明确的公开基准面通过 powerzoo.tasks.public 或它重新导出的 helper 提供:
from powerzoo.tasks import PUBLIC_TASKS, list_public_tasks, get_public_task_catalog
print(PUBLIC_TASKS)
print(list_public_tasks())
print(get_public_task_catalog()[0]["task_id"])
print(get_public_task_catalog()[0]["default_episode_horizon_steps"])
只有满足基准合约的任务才会留在 PUBLIC_TASKS:有文档、已注册、可实例化、通过 smoke test。已注册但尚未完整的任务仍可通过 list_tasks() / make_task_env(...) 访问,但不属于公开基准面。
framework 参数决定使用哪种多智能体接口:
| 取值 | 描述 |
|---|---|
'auto'(默认) |
专用任务 adapter(安装 ray 时同时兼容 RLlib) |
'pettingzoo' |
经 powerzoo.tasks.interfaces.TaskPettingZooWrapper 包装的任务感知 PettingZoo Parallel API(轻量,无需 RLlib) |
'rllib' |
与 'auto' 相同,但缺 ray[rllib] 时直接报错 |
注册任务路由¶
| 任务名 | make_task_env() / create_env() 返回 |
|---|---|
battery_arbitrage |
围绕 PowerEnv 的 FlattenWrapper(单 agent Gymnasium) |
marl_opf |
TaskOPFMultiAgentEnv |
marl_der_arbitrage、marl_ders_benchmark |
TaskResourceMultiAgentEnv |
marl_ev_v2g |
TaskEVMultiAgentEnv |
dc_scheduling |
围绕 PowerEnv 的 FlattenWrapper(单 agent Gymnasium) |
dc_microgrid、dc_microgrid_safe |
DCMicrogridEnv(单 agent Gymnasium,自包含) |
gencos_bidding |
GenCosMARLEnv(PettingZoo Parallel API;竞争式 5-agent 市场) |
marl_uc |
TaskUCMultiAgentEnv |
opf_118 / opf_118_7d |
TaskOPFMultiAgentEnv |
joint_trans_dist / joint_trans_dist_7d |
仅实验性 — 仍处于注册状态,但不属于 PUBLIC_TASKS;在 joint adapter / reward 路径正式上线前,当前实例化会失败 |
公开基准任务卡片¶
get_public_task_catalog() 为当前公开基准面返回稳定的任务卡片元数据。

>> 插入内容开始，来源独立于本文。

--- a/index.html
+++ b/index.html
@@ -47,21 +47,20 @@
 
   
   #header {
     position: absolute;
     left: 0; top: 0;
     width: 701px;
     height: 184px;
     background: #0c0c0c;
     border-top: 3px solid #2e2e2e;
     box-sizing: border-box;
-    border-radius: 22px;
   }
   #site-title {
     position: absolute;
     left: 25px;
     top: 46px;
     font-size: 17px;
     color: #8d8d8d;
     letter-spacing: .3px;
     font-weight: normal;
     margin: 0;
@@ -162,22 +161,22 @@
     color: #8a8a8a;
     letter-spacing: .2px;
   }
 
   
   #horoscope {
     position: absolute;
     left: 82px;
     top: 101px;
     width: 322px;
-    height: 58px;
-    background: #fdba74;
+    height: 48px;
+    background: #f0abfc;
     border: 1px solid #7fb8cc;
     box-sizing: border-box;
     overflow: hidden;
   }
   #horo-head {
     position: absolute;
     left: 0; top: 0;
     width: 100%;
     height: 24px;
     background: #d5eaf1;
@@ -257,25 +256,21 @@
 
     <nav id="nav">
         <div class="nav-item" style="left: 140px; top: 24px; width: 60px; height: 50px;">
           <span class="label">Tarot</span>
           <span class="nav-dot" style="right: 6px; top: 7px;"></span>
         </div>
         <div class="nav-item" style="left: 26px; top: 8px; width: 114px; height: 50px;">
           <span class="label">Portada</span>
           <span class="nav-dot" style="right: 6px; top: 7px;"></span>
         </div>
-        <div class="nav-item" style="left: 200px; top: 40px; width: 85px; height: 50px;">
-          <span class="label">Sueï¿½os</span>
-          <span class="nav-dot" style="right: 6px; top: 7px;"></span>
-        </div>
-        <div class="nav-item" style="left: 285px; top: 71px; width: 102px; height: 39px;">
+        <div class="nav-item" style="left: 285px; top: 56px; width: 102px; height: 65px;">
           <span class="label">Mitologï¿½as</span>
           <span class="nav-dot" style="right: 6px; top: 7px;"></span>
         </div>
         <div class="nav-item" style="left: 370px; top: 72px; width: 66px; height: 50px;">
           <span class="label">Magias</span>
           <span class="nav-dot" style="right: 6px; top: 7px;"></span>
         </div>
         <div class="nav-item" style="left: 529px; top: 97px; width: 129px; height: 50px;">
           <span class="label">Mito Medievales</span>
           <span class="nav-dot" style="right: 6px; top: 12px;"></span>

在构建实验菜单、基准摘要、或需要与真实公开任务保持同步的文档时,把它作为权威数据源使用。
from powerzoo.tasks import get_public_task_catalog
for card in get_public_task_catalog():
print(card["task_id"], card["grid_case"], card["default_episode_horizon_steps"])

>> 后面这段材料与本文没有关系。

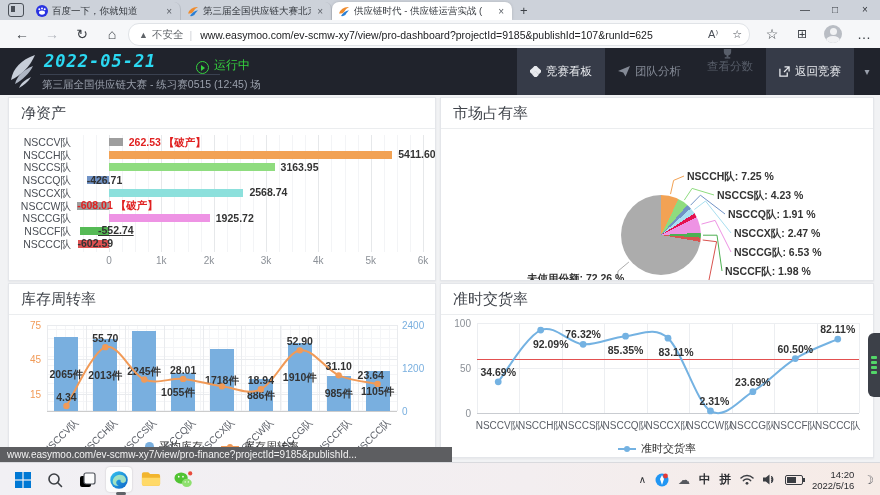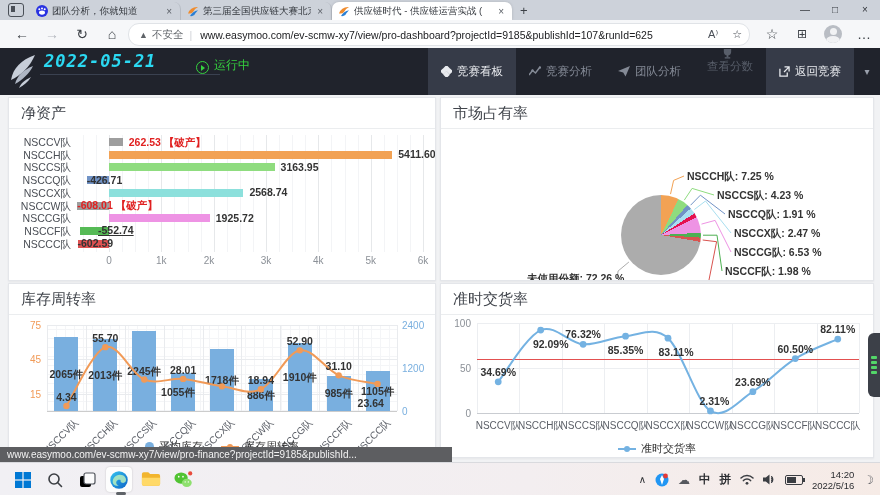--- a/index.html
+++ b/index.html
@@ -94,21 +94,21 @@
         <div class="tab">
           <span class="fav">
             <svg width="12" height="12" viewBox="0 0 12 12">
               <circle cx="6" cy="6" r="6" fill="#2932E1"></circle>
               <ellipse cx="6" cy="7.6" rx="3" ry="2.1" fill="#fff"></ellipse>
               <circle cx="3.3" cy="4.3" r="1" fill="#fff"></circle>
               <circle cx="6" cy="3.4" r="1" fill="#fff"></circle>
               <circle cx="8.7" cy="4.3" r="1" fill="#fff"></circle>
             </svg>
           </span>
-          <span class="ttl">团队分析，你就知道</span>
+          <span class="ttl">百度一下，你就知道</span>
           <span class="cls">×</span>
         </div>
         <div class="tab">
           <span class="fav">
             <svg width="12" height="12" viewBox="0 0 12 12">
               <path d="M1 8.5 Q3.5 1.5 11 2 Q7 4 6 7 Q4.6 9 1 8.5Z" fill="#f08c2e"></path>
               <path d="M3 11 Q5.5 6.5 11 5.2 Q8.5 7.8 7.3 10 Q5.3 11.6 3 11Z" fill="#2a7fd4"></path>
             </svg>
           </span>
           <span class="ttl">第三届全国供应链大赛北京物资</span>
@@ -157,41 +157,32 @@
       <path d="M27 2 C13 7 5 15 3 27 C12 23 22 14 27 2 Z" fill="#c7ced9"></path>
       <path d="M25 13 C15 17 9 23 7 31 C14 27 21 21 25 13 Z" fill="#aeb6c4"></path>
       <path d="M23 24 C17 27 13 30 11 35 C16 32 20 29 23 24 Z" fill="#c7ced9"></path>
     </svg>
     <div id="hdr-date">2022-05-21</div>
     <div id="hdr-dateline"></div>
     <div id="hdr-status">
       <span class="pl"></span>
       <span>运行中</span>
     </div>
+    <div id="hdr-sub">第三届全国供应链大赛 - 练习赛0515 (12:45) 场</div>
     <div id="hdr-nav">
         <div class="nav-item active">
           <span class="nic">
             <svg width="11" height="11" viewBox="0 0 12 12" fill="currentColor">
               <rect x="3.2" y="0" width="5.6" height="5.6" transform="rotate(45 6 2.8)" rx="1"></rect>
               <rect x="0" y="3.2" width="5" height="5" transform="rotate(45 2.5 5.7)" rx="1"></rect>
               <rect x="7" y="3.2" width="5" height="5" transform="rotate(45 9.5 5.7)" rx="1"></rect>
               <rect x="3.2" y="6.6" width="5.6" height="5.4" transform="rotate(45 6 9.3)" rx="1"></rect>
             </svg>
           </span>
           <span>竞赛看板</span>
-        </div>
-        <div class="nav-item">
-          <span class="nic">
-            <svg width="12" height="11" viewBox="0 0 12 11">
-              <polyline points="0,9 3.5,4.5 6.5,7 11,1" fill="none" stroke="currentColor" stroke-width="1.5"></polyline>
-              <circle cx="3.5" cy="4.5" r="1.2" fill="currentColor"></circle>
-              <circle cx="11" cy="1.5" r="1.2" fill="currentColor"></circle>
-            </svg>
-          </span>
-          <span>竞赛分析</span>
         </div>
         <div class="nav-item">
           <span class="nic">
             <svg width="12" height="11" viewBox="0 0 12 11">
               <path d="M0 5 L12 0 L7.5 10.5 L5.2 6.5 Z" fill="currentColor"></path>
             </svg>
           </span>
           <span>团队分析</span>
         </div>
         <div class="nav-item disabled">
@@ -369,21 +360,21 @@
             <circle cx="290.77777777777777" cy="35.34133333333333" r="3.2" fill="#F19A57"></circle>
             <circle cx="329.66666666666663" cy="60.33866666666667" r="3.2" fill="#F19A57"></circle>
             <circle cx="368.55555555555554" cy="68.8928" r="3.2" fill="#F19A57"></circle>
           </svg>
           <div class="vlabel" style="left: 37.4px; top: 76px; width: 40px; text-align: center;">4.34</div>
           <div class="vlabel" style="left: 76.3px; top: 17.1px; width: 40px; text-align: center;">55.70</div>
           <div class="vlabel" style="left: 154.1px; top: 48.9px; width: 40px; text-align: center;">28.01</div>
           <div class="vlabel" style="left: 231.9px; top: 59.3px; width: 40px; text-align: center;">18.94</div>
           <div class="vlabel" style="left: 270.8px; top: 20.3px; width: 40px; text-align: center;">52.90</div>
           <div class="vlabel" style="left: 309.7px; top: 45.3px; width: 40px; text-align: center;">31.10</div>
-          <div class="vlabel" style="left: 348.6px; top: 53.9px; width: 24px; text-align: left; margin-top: 28px;">23.64</div>
+          <div class="vlabel" style="left: 348.6px; top: 53.9px; width: 24px; text-align: left;">23.64</div>
           <div class="legend" style="top: 124px;">
             <span class="leg-item">
               <i class="leg-dot" style="background: rgb(121, 175, 223);"></i>
               <span>平均库存</span>
             </span>
             <span class="leg-item">
               <i class="leg-line" style="background: rgb(241, 154, 87);">
                 <i style="background: rgb(241, 154, 87);"></i>
               </i>
               <span>库存周转率</span>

| 任务 | Grid | Agent 模式 | 默认 observation | Reward / cost 合约 | Horizon | Frameworks |
|---|---|---|---|---|---|---|
battery_arbitrage |
distribution / Case33bw |
single | flattened |
仅目标 peak / off-peak 套利利润,带 SOC 目标 shaping;SOC 违反在 info['cost'] |
48 | gymnasium |
marl_opf |
transmission / Case5 |
multi | global |
共享经济调度 reward;物理违反在 info['cost'] |
48 | auto、rllib、pettingzoo |
marl_der_arbitrage |
distribution / Case33bw |
multi | local_plus_forecast |
共享电池套利 reward;电压 / SOC 违反在 info['cost'] |
48 | auto、rllib、pettingzoo |
marl_ev_v2g |
distribution / Case33bw |
multi | local_plus_forecast |
共享 EV 套利与出发就绪 reward;grid / EV 违反在 info['cost'] |
168 | auto、rllib、pettingzoo |
dc_scheduling |
distribution / Case33bw |
single | flattened |
仅目标的单 agent energy-SLA-PUE reward;grid 与 datacenter 热稳违反在 info['cost_sum'] |
48 | gymnasium |
dc_microgrid |
self-contained DC microgrid | single | flattened |
标量化 r_energy + w_cost·r_cost + w_carbon·r_carbon;向量在 info['reward_vector'];SLA / overtemp / power-deficit 在 info['cost'] |
288 | gymnasium |
dc_microgrid_safe |
self-contained DC microgrid | single | flattened |
与 dc_microgrid 相同,CMDP cost_threshold = 0.5 |
288 | gymnasium |
marl_uc |
transmission / Case5 |
multi | global |
共享 UC 经济 reward;物理违反在 info['cost'] |
48 | auto、rllib、pettingzoo |
opf_118 |
transmission / Case118 |
multi | global |
共享大规模经济调度 reward;物理违反在 info['cost'] |
48 | auto、rllib、pettingzoo |
opf_118_7d |
transmission / Case118 |
multi | global |
共享大规模经济调度 reward;物理违反在 info['cost'] |
336 | auto、rllib、pettingzoo |
内部原子验证 preset 位于 powerzoo.tasks.atomic 下,但有意不纳入公开基准面。
Simple Tasks¶
powerzoo.tasks.simple.MARLOPFTask(case='Case5', split='train', start_date=None, end_date=None, delta_t_minutes=30, max_load_ratio=None, max_steps=48, action_mode='score', observation_mode='global', forecast_horizon_steps=4, constraint_tightness='standard', **kwargs)
¶
Bases: MultiAgentTask
Multi-Agent OPF Control Task
Multi-agent economic dispatch on the IEEE 5-bus system. Each generator learns to coordinate its output as an independent agent.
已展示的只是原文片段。